As Dawkins puts it, if there were a teapot orbiting the sun, we'd have no way of detecting it.

It is too small for our telescopes, so we have absolutely no evidence for a teapot orbiting the sun.

You don't believe in that teapot, do you? That's silly.

But Dawkins is a biologist, and I'm a computer scientist, I don't believe in the teapot, but I also don't KNOW it's not there.

And that has nothing to do with shyness.


The shyness part is probably when people treat the question of belief in certain supernatural beeings as "special". Nobody is "agnostic" about their belief in the Tooth Fairy. They just plain don't believe in him (her?). Beeings from still living religions are treated differently since the issue is more sensitive.


I'm a 3D animator for my day job, I definitely believe in the teapot, I saw it in the Cornell box so I know it exists. (apologies if this is way too much of an inside joke)


That argument originally came from Bertrand Russell, not Dawkins.


Wikipedia says "Yes": http://en.wikipedia.org/wiki/Russell%27s_teapot

Russell's teapot, sometimes called the Celestial Teapot, was an analogy first coined by the philosopher Bertrand Russell (1872–1970)


What would a proof of "not there" consist of?

What I mean is, how can you claim to know anything if you allow the possibility of supernatural things interfering with your experiments?

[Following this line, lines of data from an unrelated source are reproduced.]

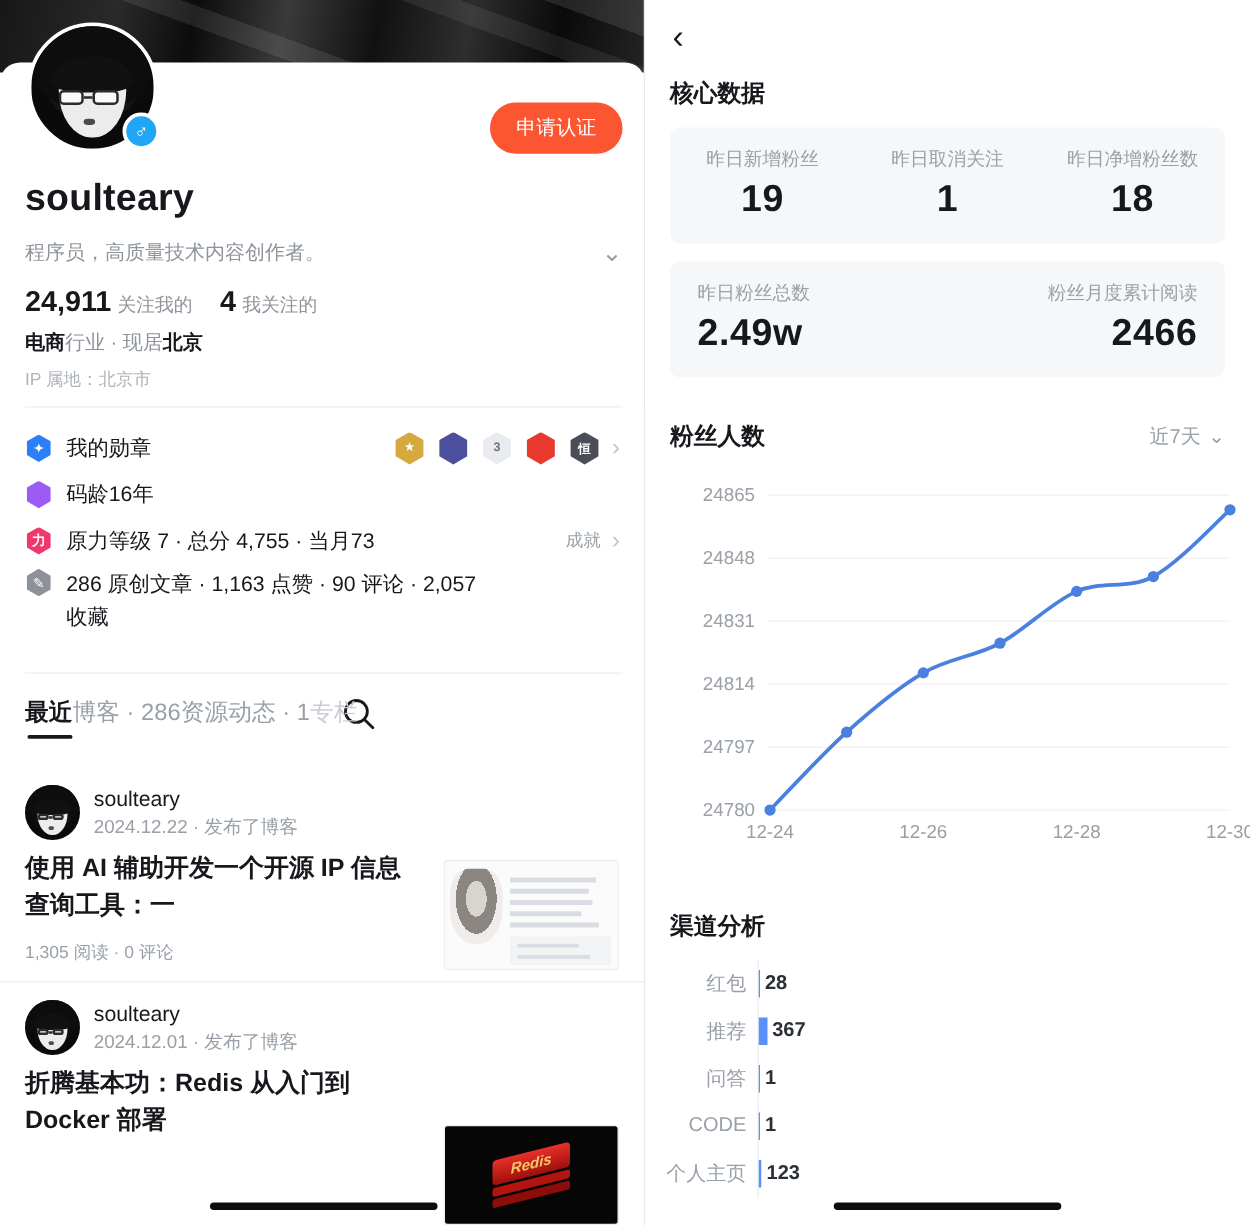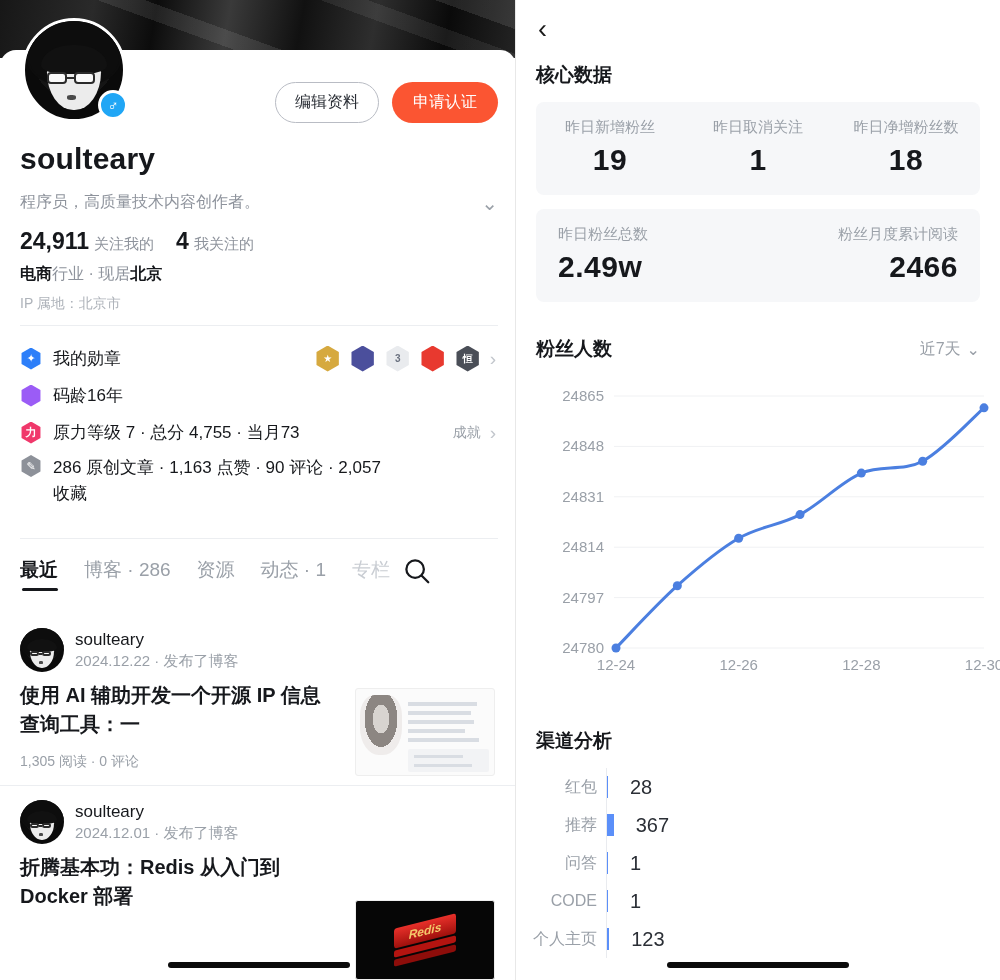"编辑资料" button.btn-outline { html: <button>编辑资料</button> -> none }
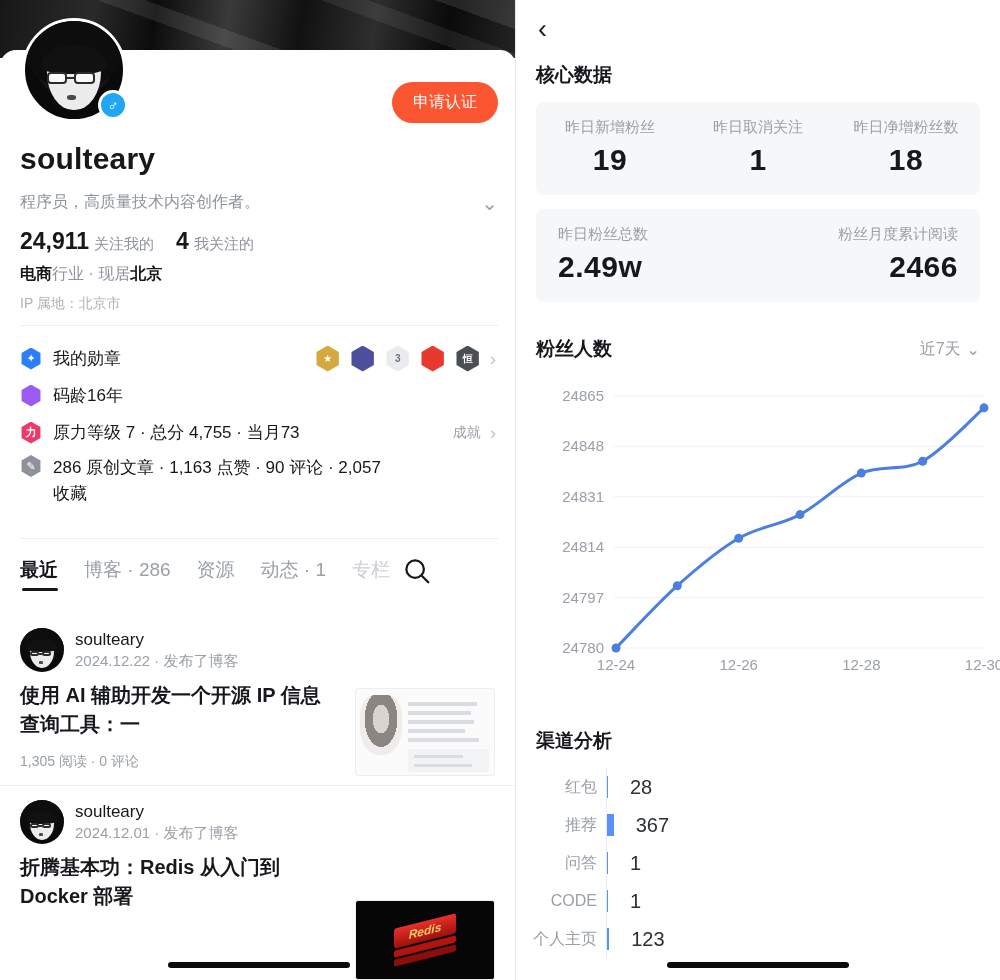"最近" .tabs { gap: 26px -> none }
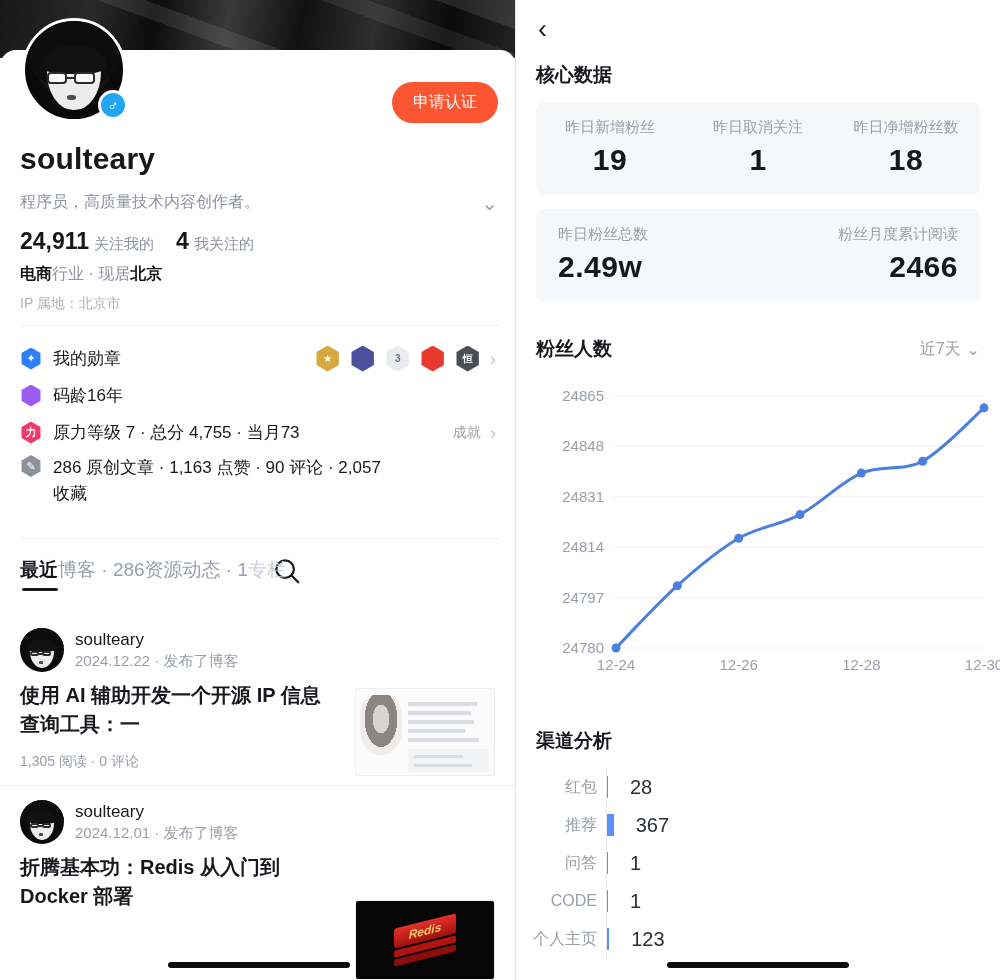"28" .bar-val { font-size: 20px -> 16px; font-weight: none -> bold; margin-left: 22px -> 4px }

Sorry to correct you, but you're actually kind of shy (that is, not really determined):

You simply confirm that if 3 persons of human species are exposed to the same reality (yes, reality, because the impressions may be different, but the reality is well defined and precisely one):

So, if 3 persons of the same species are all concluding more or less different things, then you have the definite answer that none of them is seeing absolutely everything, that is: the whole reality:

So: you can't be God, because:

If you were God, you would know it (together with the exact reality of all things...)


Either you're WAAAAAAAAAY smarter then me, or you're babbling.


For whatever it's worth, I think your line of reasoning makes more sense. I see the difference between atheism and agnosticism as analogous to the difference between conclusiveness and inconclusiveness.

I don't agree with the "refuted yes" idea. In logic, "no" is not necessary equal to "not yes". For example, "not black" could be "white", but also "green". "God" does not have a well defined enough definition: it's very likely that God is not a bearded man on a cloud, but questions like whether omnipotence or omnipresence exist (and their correlations) are a whole new can of philosophical worms :)


He seems to be saying your thought experiment only shows reality is too complex to be viewed the same way by multiple people, and your claim assumes too much.